Aujourd’hui, cependant, la BRI et l’intégration plus large de l’Iran dans l’Alliance multipolaire ont radicalement changé les règles du jeu, et un renouvellement de ce programme avec la participation de l’Iran serait un développement bienvenu. Sans un véritable développement économique de ce type, il serait impossible de guérir les blessures causées par des années de mauvais sang et de mort entre le Yémen et ses voisins du Golfe.

Ligne ferroviaire à grande vitesse golfe Persique-mer Rouge

Les récentes percées sur la route sud de l’initiative « la Ceinture et la Route » ont également donné un nouvel élan à la ligne ferroviaire à grande vitesse entre le golfe Persique et la mer Rouge, proposée pour la première fois en 2009. Les six membres du Conseil de coopération du Golfe ont convenu de se lancer dans ce méga-projet de 2100 km à travers le désert d’Arabie pour un coût de 200 milliards de dollars à partir de 2021, qui pourrait facilement atteindre le Yémen et de là à la fois l’Afrique au sud et l’Égypte au nord, où un accord a été signé en 2016 pour construire un pont entre le Royaume saoudien et l’Égypte sur la mer Rouge, toutefois, cela n’a pas encore été mis en œuvre en raison de facteurs internationaux.

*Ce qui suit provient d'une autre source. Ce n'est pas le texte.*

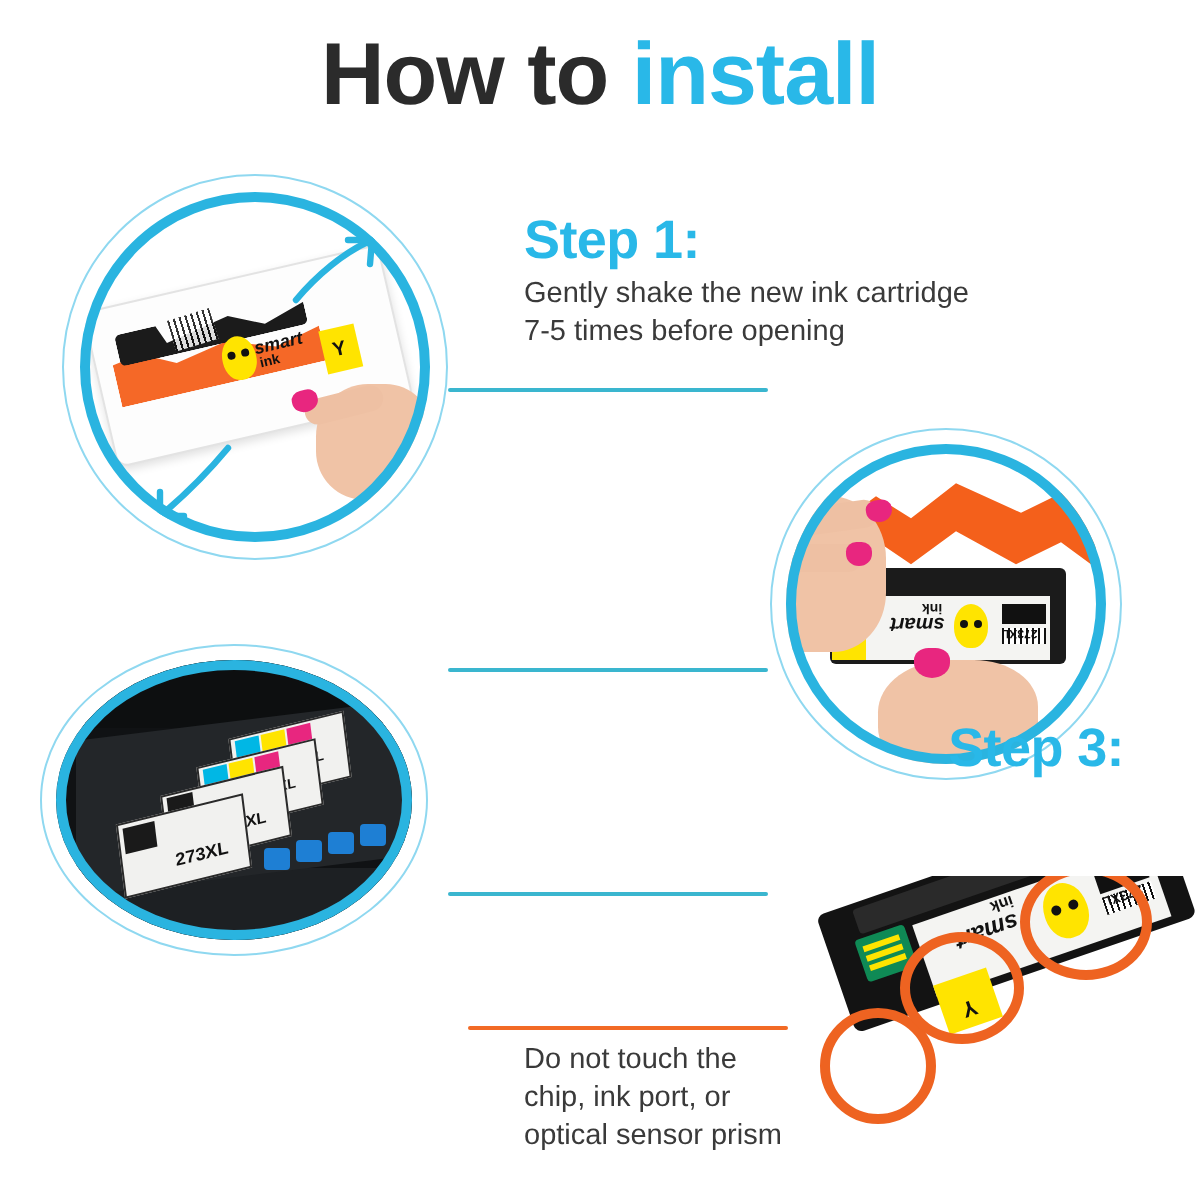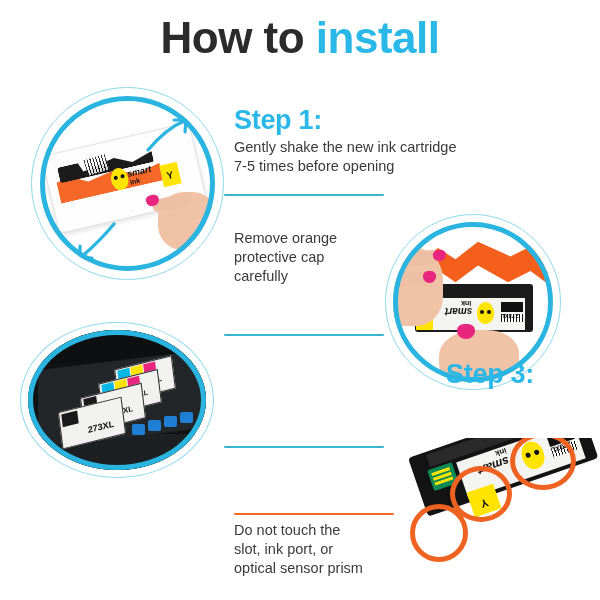--- a/index.html
+++ b/index.html
@@ -17,21 +17,21 @@
     position:absolute;left:0;top:16px;width:600px;
     text-align:center;
     font-size:44px;font-weight:bold;
     letter-spacing:-0.5px;
     line-height:1;
   }
   .title .dark{color:#2b2b2b;}
   .title .accent{color:#29b8e8;}
 
   
-  .step-block{position:absolute;}
+  .step-block{position:absolute;margin-left:28px;}
   .step-head{
     font-size:27px;font-weight:bold;line-height:1.05;
     color:#29b8e8;margin:0 0 4px 0;letter-spacing:-0.3px;
   }
   .step-head.warn{color:#f26a25;font-size:26px;}
   .step-body{
     font-size:14.5px;line-height:1.32;color:#3a3a3a;
     margin:0;white-space:pre-line;
   }
   .divider{
@@ -155,23 +155,20 @@
   <div class="ring-thin" style="left:31px;top:87px;width:193px;height:193px;"></div>
 
   <div class="step-block" style="left:234px;top:106px;width:300px;">
     <div class="step-head">Step 1:</div>
     <div class="step-body">Gently shake the new ink cartridge
 7-5 times before opening</div>
   </div>
   <div class="divider" style="left:224px;top:194px;width:160px;"></div>
 
   <div class="step-block" style="left:234px;top:229px;width:250px;">
-    <div class="step-body">Remove orange
-protective cap
-carefully</div>
   </div>
   <div class="divider" style="left:224px;top:334px;width:160px;"></div>
 
   <div class="photo-circle" style="left:393px;top:222px;width:160px;height:160px;">
     <div class="scene">
 
       <div class="orange-cap" style="left:30px;top:16px;width:125px;height:46px;
            clip-path:polygon(0 46%,12% 22%,26% 46%,44% 8%,70% 40%,88% 16%,100% 46%,100% 100%,86% 72%,68% 96%,44% 60%,26% 96%,12% 70%,0 96%);"></div>
 
       <div style="position:absolute;left:22px;top:62px;width:118px;height:48px;">
@@ -243,21 +240,21 @@
   <div class="ring-thin" style="left:20px;top:322px;width:194px;height:156px;border-radius:50%;"></div>
 
   <div class="step-block" style="left:234px;top:360px;width:300px;text-align:right;">
     <div class="step-head">Step 3:</div>
   </div>
   <div class="divider" style="left:224px;top:446px;width:160px;"></div>
 
   <div class="divider warn" style="left:234px;top:513px;width:160px;"></div>
   <div class="step-block" style="left:234px;top:521px;width:230px;">
     <div class="step-body">Do not touch the
-slot, ink port, or
+chip, ink port, or
 optical sensor prism</div>
   </div>
 
   <div style="position:absolute;left:398px;top:438px;width:202px;height:150px;overflow:hidden;">
     <div class="scene">
 
       <div style="position:absolute;left:10px;top:20px;width:180px;height:62px;
                   transform:rotate(-19deg);transform-origin:left top;">
         <div class="cart-body" style="left:0;top:0;width:180px;height:62px;background:#131313;border-radius:4px;"></div>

Aujourd’hui, une nouvelle ère de corridors de développement a commencé, sous l’impulsion du partenariat eurasien croissant, qui a non seulement commencé à créer un nouveau système financier viable, mais a présenté à toute l’humanité une vision entièrement fondée sur l’intérêt mutuel de toutes les cultures, religions et nations dans le cadre d’un engagement en faveur du plein développement.

Les États arabes, qui ont été des ennemis de l’Iran dans le passé, ont de plus en plus réalisé qu’ils peuvent mieux protéger leurs propres intérêts s’ils se détachent de leur rôle d’États fantoches de l’Occident. Des États tels que les Émirats arabes unis, l’Arabie saoudite, Oman et le Qatar ont commencé à reconstruire des ponts avec l’Iran et d’autres partenaires arabes, ce qui est une très bonne chose pour l’intégration eurasienne et la paix mondiale en général.